Rafaël Alberti, Marin à terre

Par |2018-08-19T17:52:08+00:00 19 juillet 2012|Catégories : Critiques|

Avec ce volume com­po­sé de trois recueils, Marin à terre, L’Amante et L’aube de la giro­flée, la col­lec­tion de poche « Poésie » des édi­tions Gallimard donne à lire le pre­mier cycle poé­tique de Rafael Alberti, écrit et conçu ain­si entre 1924 et 1927. Il s’agit d’une poé­sie faite d’empathie avec l’Espagne du lit­to­ral et la vie de la mer, les flots autant que les hommes.

Marin à terre 1

La mer. La mer.
La mer. Rien que la mer !

Pourquoi m’avoir emme­né, père,
à la ville ?

Pourquoi m’avoir arra­ché, père,
à la mer ?

La houle, dans mes songes,
me tire par le cœur
comme pour l’entraîner.

Ô père, pour­quoi donc m’avoir
emme­né ?

 

La poé­sie d’un homme qui marche à tra­vers les pays ruraux aus­si. Un regard posé sur la beau­té des pay­sages de cette époque d’avant la guerre. C’est donc le pre­mier Alberti, celui d’avant l’hommage à Gongora et d’avant le tra­vail dans l’atelier du sur­réel.
Marin à terre est le pre­mier recueil d’un poète aujourd’hui consi­dé­ré comme l’un des plus impor­tants d’Espagne. Alberti l’a pro­po­sé pour le Prix National de Littérature et en fut le lau­réat. Le livre a été édi­té en 1925.  Il avait 23 ans. Cela marque son entrée dans le monde de la poé­sie et son retrait de sa pre­mière ten­ta­tion, celle de la pein­ture. Un choix qui est aus­si lié à une mala­die qui l’oppresse.
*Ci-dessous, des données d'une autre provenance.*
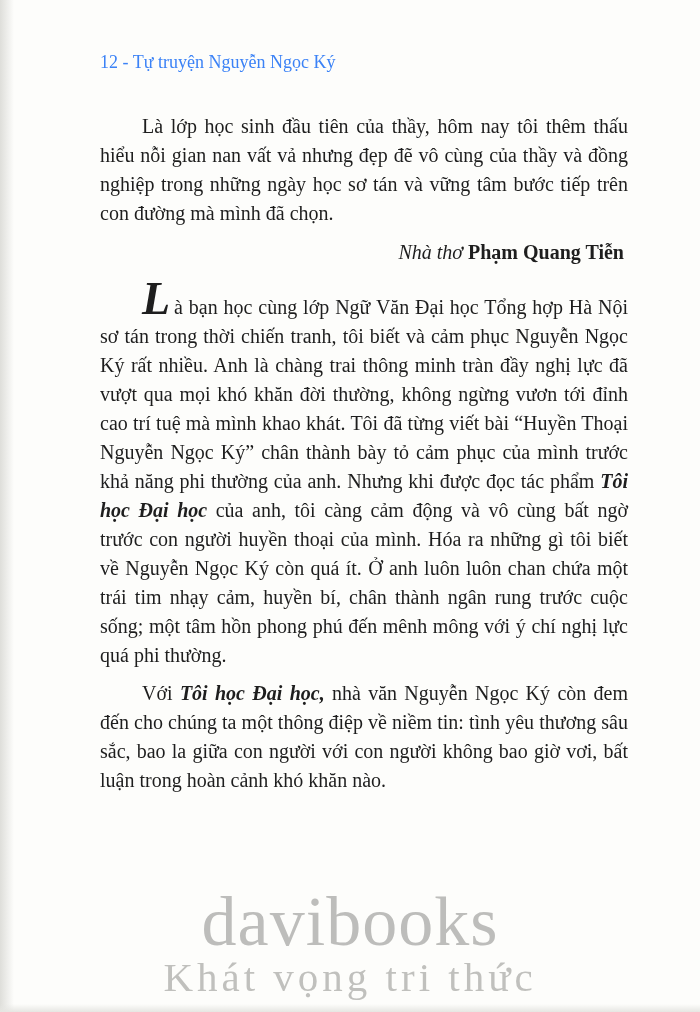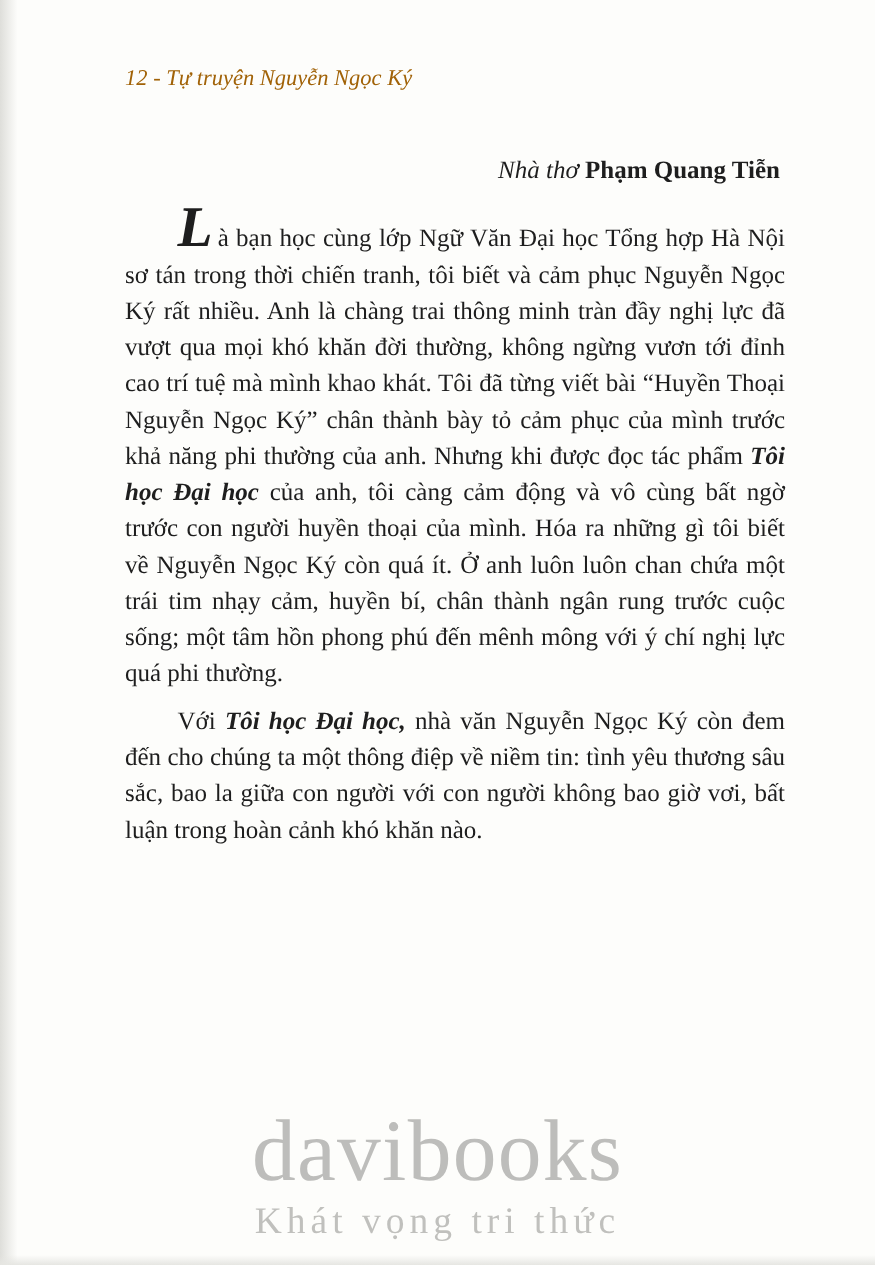"12 - Tự truyện Nguyễn" .running-header { color: #a16207 -> #3b82f6; font-style: italic -> none }
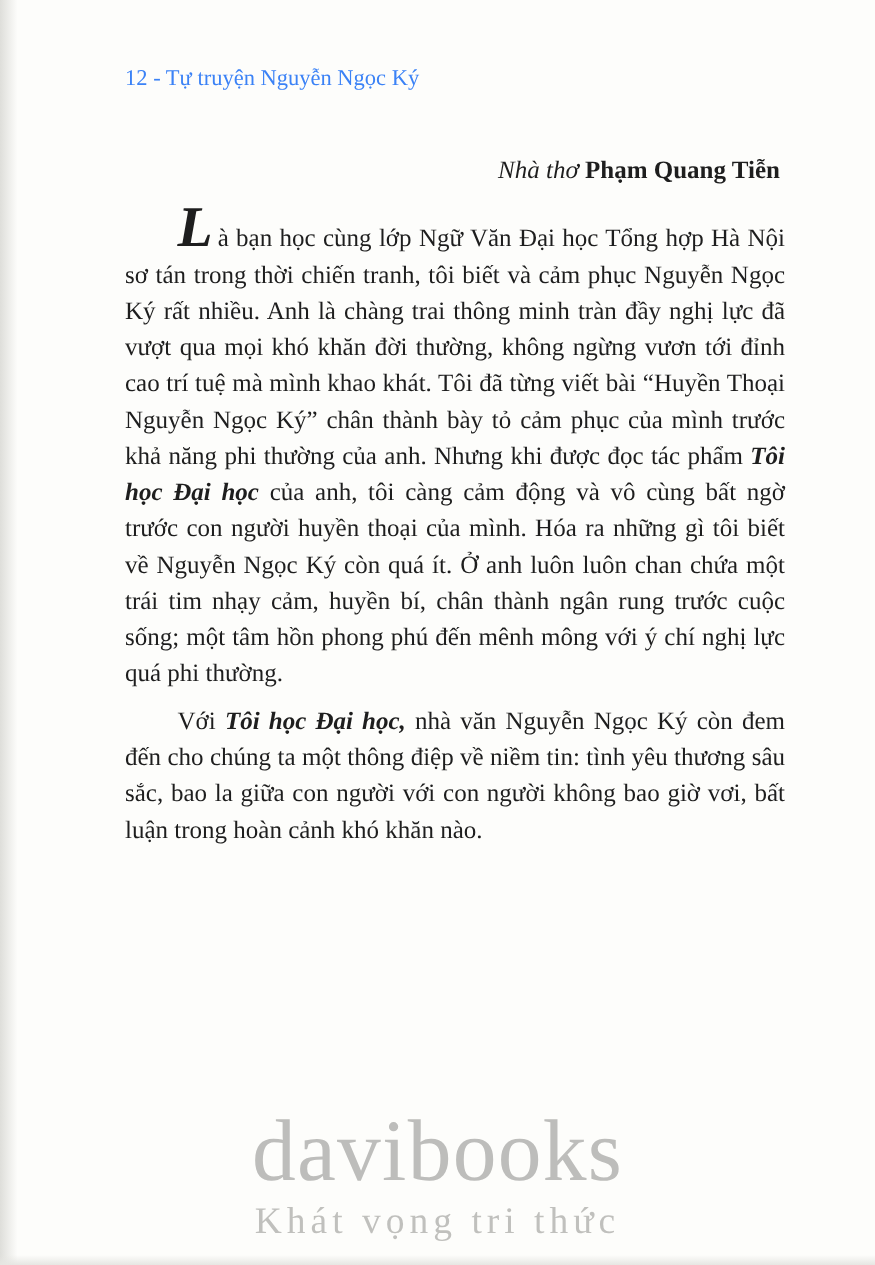"Là lớp học sinh đầu" p.indent { html: none -> <p>Là lớp học sinh đầu tiên của thầy, hôm nay tôi thêm thấu hiểu nỗi gian nan vất vả nhưng đẹp đẽ vô cùng của thầy và đồng nghiệp trong những ngày học sơ tán và vững tâm bước tiếp trên con đường mà mình đã chọn.</p> }
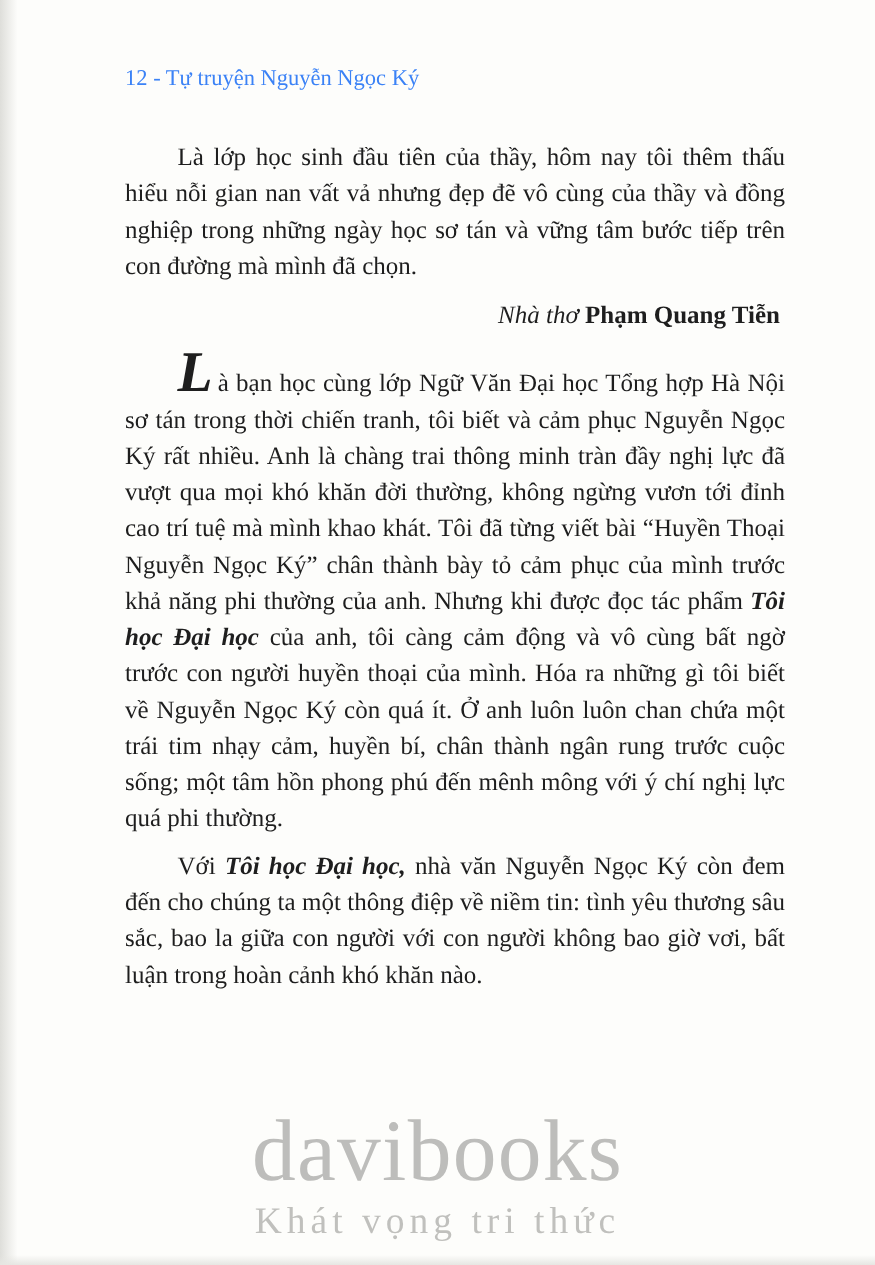"Khát vọng tri thức" .wm-slogan { font-size: 30px -> 41px }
Le prix ? Alberti y gagne un peu d’argent et de noto­rié­té, cela le conduit à ren­con­trer Garcia Lorca, Dali, Bunuel, et à publier dans des revues d’intérêt, comme Si, diri­gée par Juan Ramon Jimenez, ou la Revista de Occidente, revue de Ortega Y Gasset. Ce n’est pas encore le temps du par­ti com­mu­niste. Dès 1924, il dédie un groupe de poèmes à Garcia Lorca, dont celui-ci :

 

1. (Automne)

Cette nuit où le vent et son sty­let
poi­gnardent le cadavre de l’été,
j’ai vu, dans ma chambre, se des­si­ner
ton visage brun au pro­fil gitan.

La vega fleu­rie. Les fleuves, alfanges
rou­gies par le sang vir­gi­nal des fleurs.
Lauriers-roses. Chaumines et prai­ries.
Et dans la sier­ra, qua­rante voleurs.

Tu t’es réveillé sous un oli­vier,
avec près de toi la fleur des comp­tines.
Ton âme de terre et brise, cap­tive…

Lors aban­don­nant, très doux, ses autels,
l’ange des chan­sons est venu brû­ler
devant toi une ané­mone votive.

 

Il faut oser cela, dans l’Espagne des années 20.
1926. Le pre­mier cycle de poèmes de Rafael Alberti est ter­mi­né.